Although preferred embodiments of the invention have been described above in detail in respect of construction and operation, the invention further includes various modifications as will be exemplified below.

For example, the coupling means 53 for transmitting the vibration can be dispensed with when the intermediate vibration transmitting means 44, one of the transmitting means, is operatively coupled directly to the eccentric connecting portion 26 of the tubular transmitting shaft 24 by a universal joint.

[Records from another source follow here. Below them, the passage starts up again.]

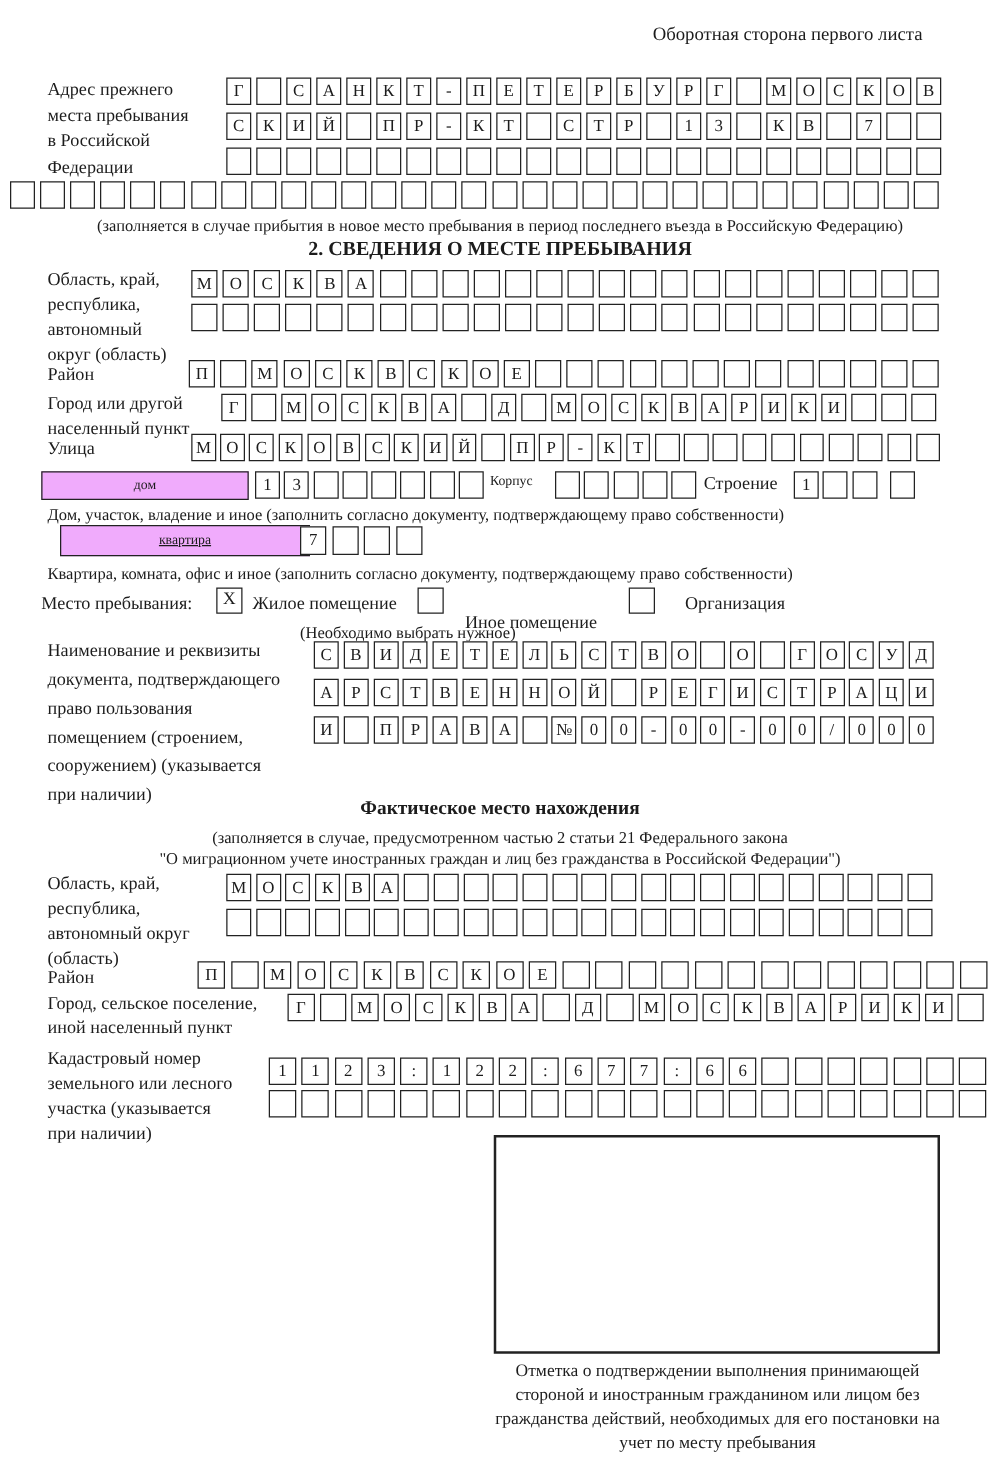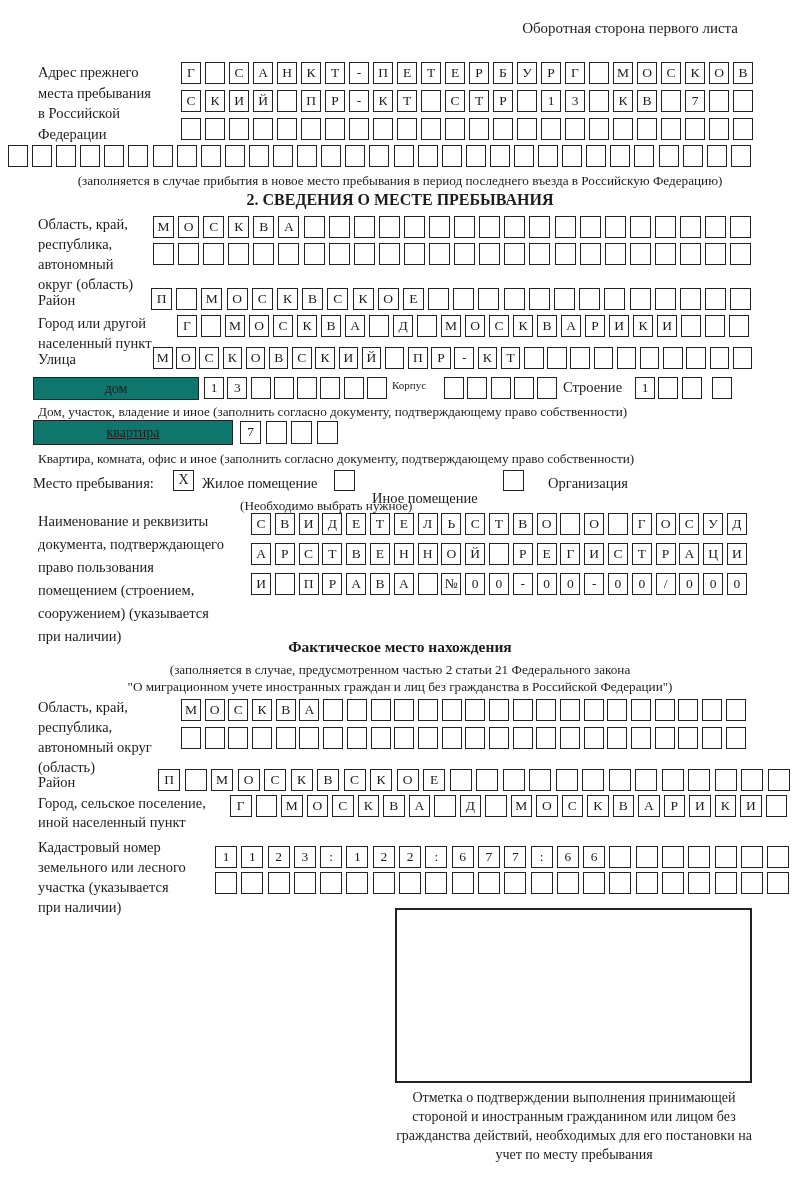--- a/index.html
+++ b/index.html
@@ -15,7 +15,7 @@
         border:1.6px solid #222;font-size:13.5px;line-height:19px;
         text-align:center;background:#fff;flex:0 0 auto;}
   .frame{position:absolute;box-sizing:border-box;border:1.8px solid #222;
-         text-align:center;font-size:14px;background:#0f766e;}
+         text-align:center;font-size:11px;background:#f0abfc;}
   .cb{position:absolute;box-sizing:border-box;width:21px;height:21px;border:1.6px solid #222;
       font-size:14px;line-height:18px;text-align:center;}
   .stamp{position:absolute;box-sizing:border-box;border:2px solid #222;background:#fff;}

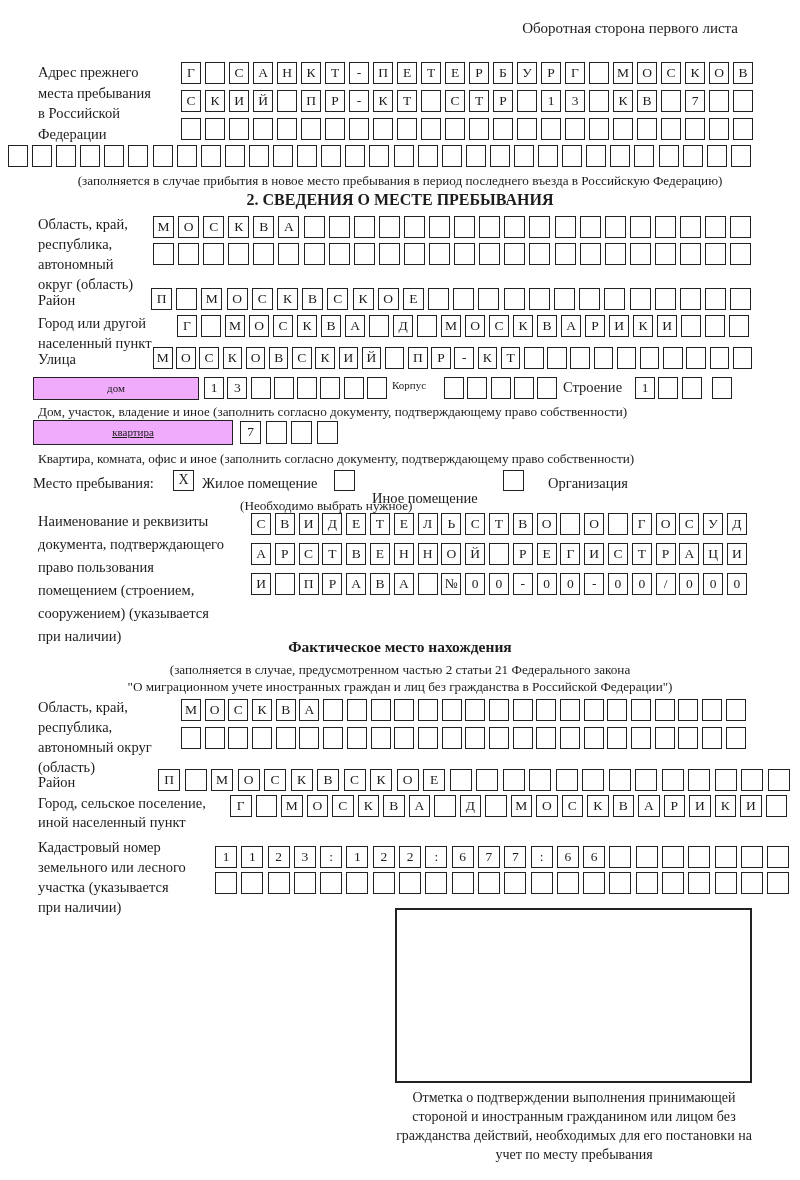--- a/index.html
+++ b/index.html
@@ -321,7 +321,7 @@
     </div>
   <div class="small" style="left:38px;top:403px;">Дом, участок, владение и иное (заполнить согласно документу, подтверждающему право собственности)</div>
 
-  <div class="frame" style="left:33px;top:420px;width:200px;height:25px;line-height:23px;text-decoration:underline;">квартира</div>
+  <div class="frame" style="left:48px;top:420px;width:200px;height:25px;line-height:23px;text-decoration:underline;">квартира</div>
   <div class="boxrow" style="left:240px;top:421px;--w:21px;--g:4.5px;--h:23px;">
       <span class="cell">7</span>
       <span class="cell"></span>

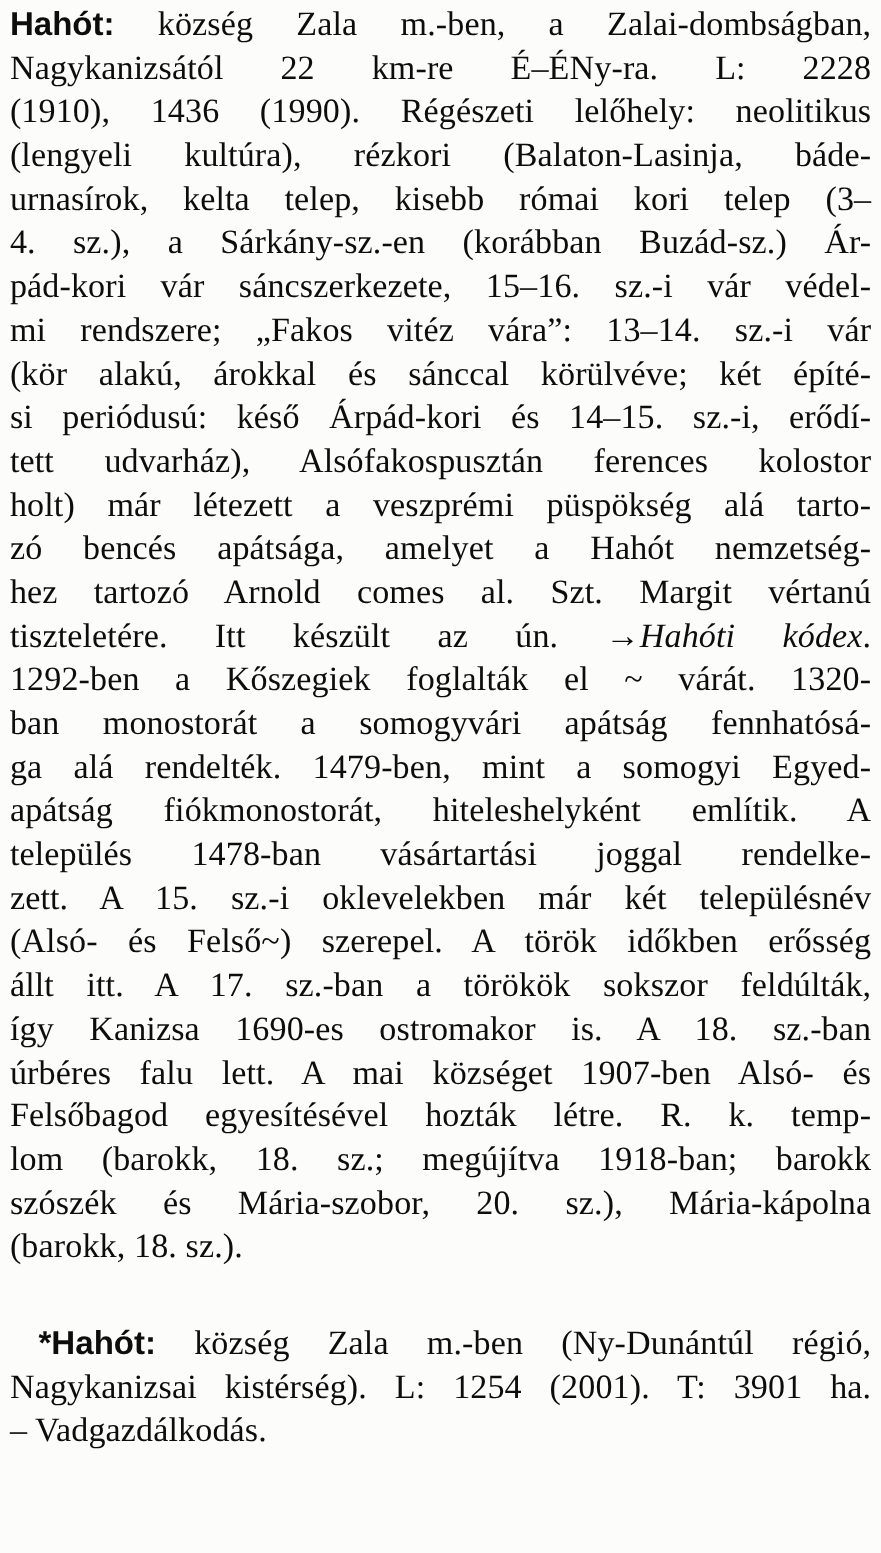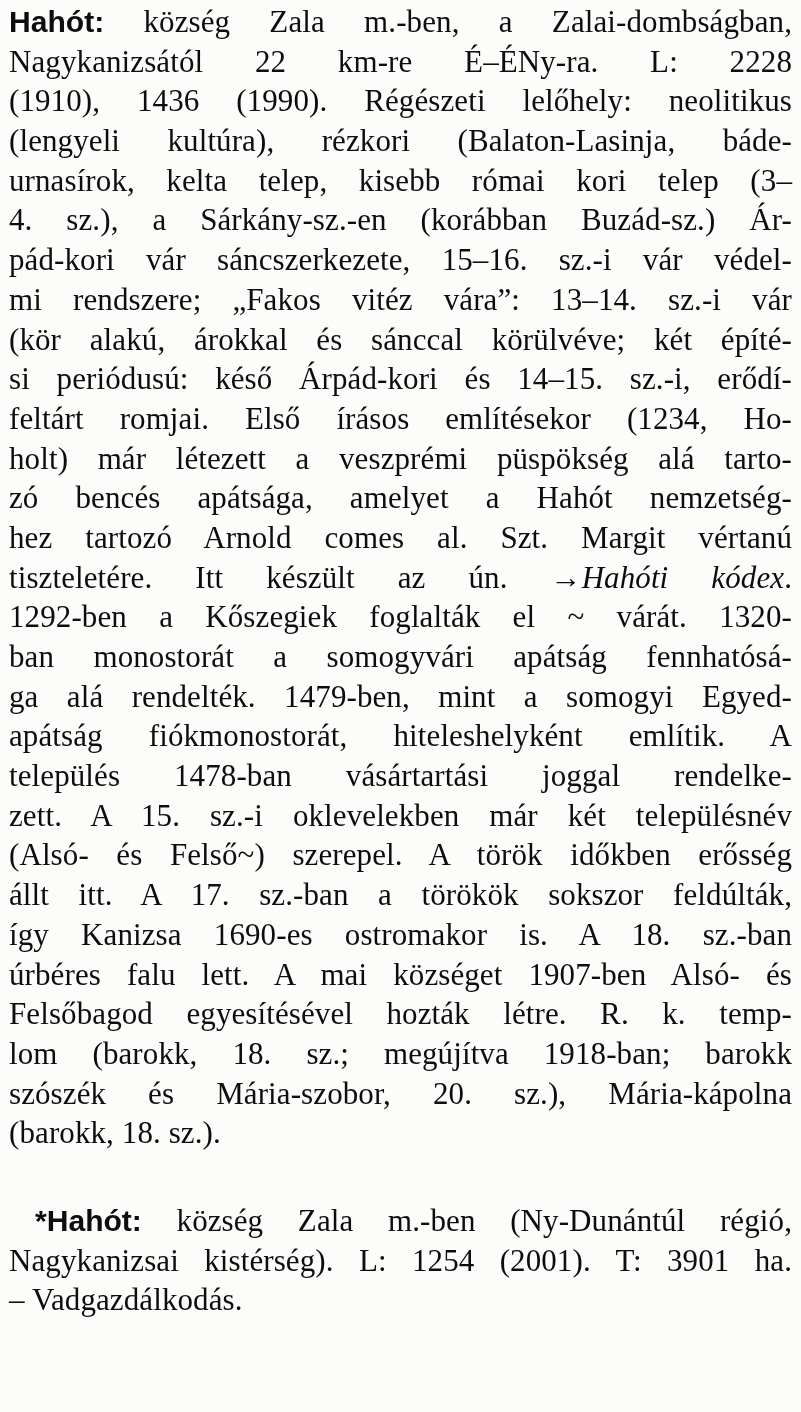--- a/index.html
+++ b/index.html
@@ -71,6 +71,7 @@
         <div class="line"><span>mi rendszere; „Fakos vitéz vára”: 13–14. sz.-i vár</span></div>
         <div class="line"><span>(kör alakú, árokkal és sánccal körülvéve; két építé-</span></div>
         <div class="line"><span>si periódusú: késő Árpád-kori és 14–15. sz.-i, erődí-</span></div>
+        <div class="line"><span>tett udvarház), Alsófakospusztán ferences kolostor</span></div>
         <div class="line"><span>feltárt romjai. Első írásos említésekor (1234, Ho-</span></div>
         <div class="line"><span>holt) már létezett a veszprémi püspökség alá tarto-</span></div>
         <div class="line"><span>zó bencés apátsága, amelyet a Hahót nemzetség-</span></div>

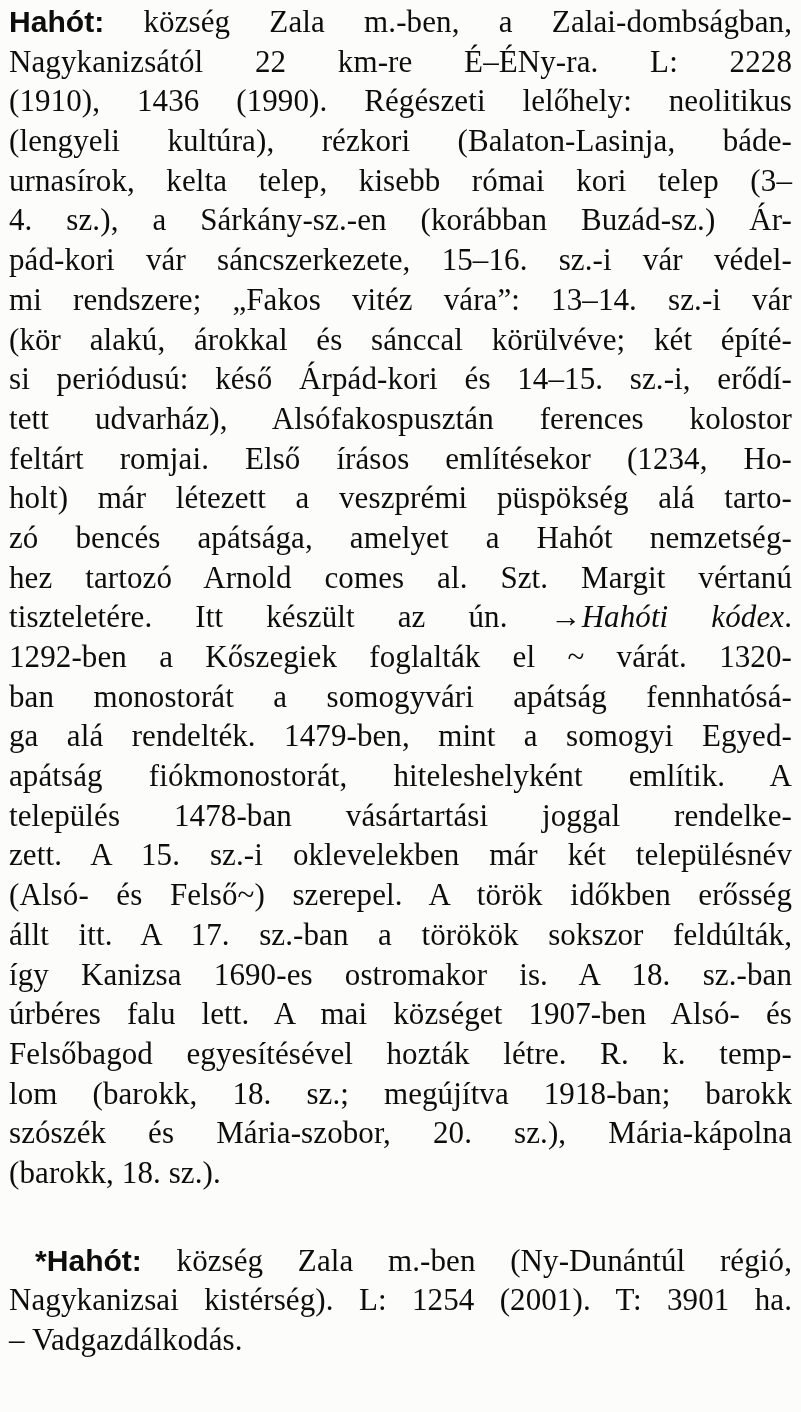--- a/index.html
+++ b/index.html
@@ -72,7 +72,6 @@
         <div class="line"><span>(kör alakú, árokkal és sánccal körülvéve; két építé-</span></div>
         <div class="line"><span>si periódusú: késő Árpád-kori és 14–15. sz.-i, erődí-</span></div>
         <div class="line"><span>tett udvarház), Alsófakospusztán ferences kolostor</span></div>
-        <div class="line"><span>feltárt romjai. Első írásos említésekor (1234, Ho-</span></div>
         <div class="line"><span>holt) már létezett a veszprémi püspökség alá tarto-</span></div>
         <div class="line"><span>zó bencés apátsága, amelyet a Hahót nemzetség-</span></div>
         <div class="line"><span>hez tartozó Arnold comes al. Szt. Margit vértanú</span></div>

As another modification, the standard 8 which is the working portion of the implement 5 or the holder 7 therefor may be attached to the frame 6 turnably on a lateral pin, and the vibration transmitting means which is reciprocally linearly movable may be coupled to the standard 8 or holder 7. In this case, the top link 13 may be attached to the connector 21 in the usual manner as an element of the three-point link assembly 15, or the working implement 5 need not always be connected by the three-point link assembly.

Claims

1. An apparatus for taking off a vibratory power for a tractor including a vibration producing assembly comprising a rotary transmitting shaft detachably fittable to a PTO shaft on the frame of the tractor and having a connecting portion eccentric with respect to the axis of the PTO shaft, a holding case housing the rotary transmitting shaft rotatably relative thereto having an outer peripheral portion, intermediate vibration transmitting means mountable on the tractor frame and pivotally movable up and down, and means for operatively coupling the connecting portion of the rotary transmitting shaft to the intermediate vibration transmitting means, the holding case being provided with a mounting cylinder fitting around the case and rotatable relative thereto, the mounting cylinder having support portions detachably connectable to the tractor frame, an inner peripheral portion and a portion for pivotably supporting the intermediate vibration transmitting means, the vibration producing assembly being in the form of a unit assembly from the rotary transmitting shaft, the holding case, the mounting cylinder, the intermediate vibration transmitting means and the coupling means.

2. An apparatus as defined in claim 1 wherein the outer peripheral portion of the holding case and the inner peripheral portion of the mounting cylinder are slidingly rotatable relative to each other and are eccentric with respect to the axis of the PTO shaft, and fastening means is provided for holding the peripheral portions to each other.

3. An apparatus as defined in claim 1 wherein the support portions of the mounting cylinder are fixedly connectable in a vertically shiftable position to a connector secured to the tractor frame.

4. An apparatus as defined in claim 1 wherein the support portions of the mounting cylinder are joined together by a handling grip for the unitary vibration producing assembly.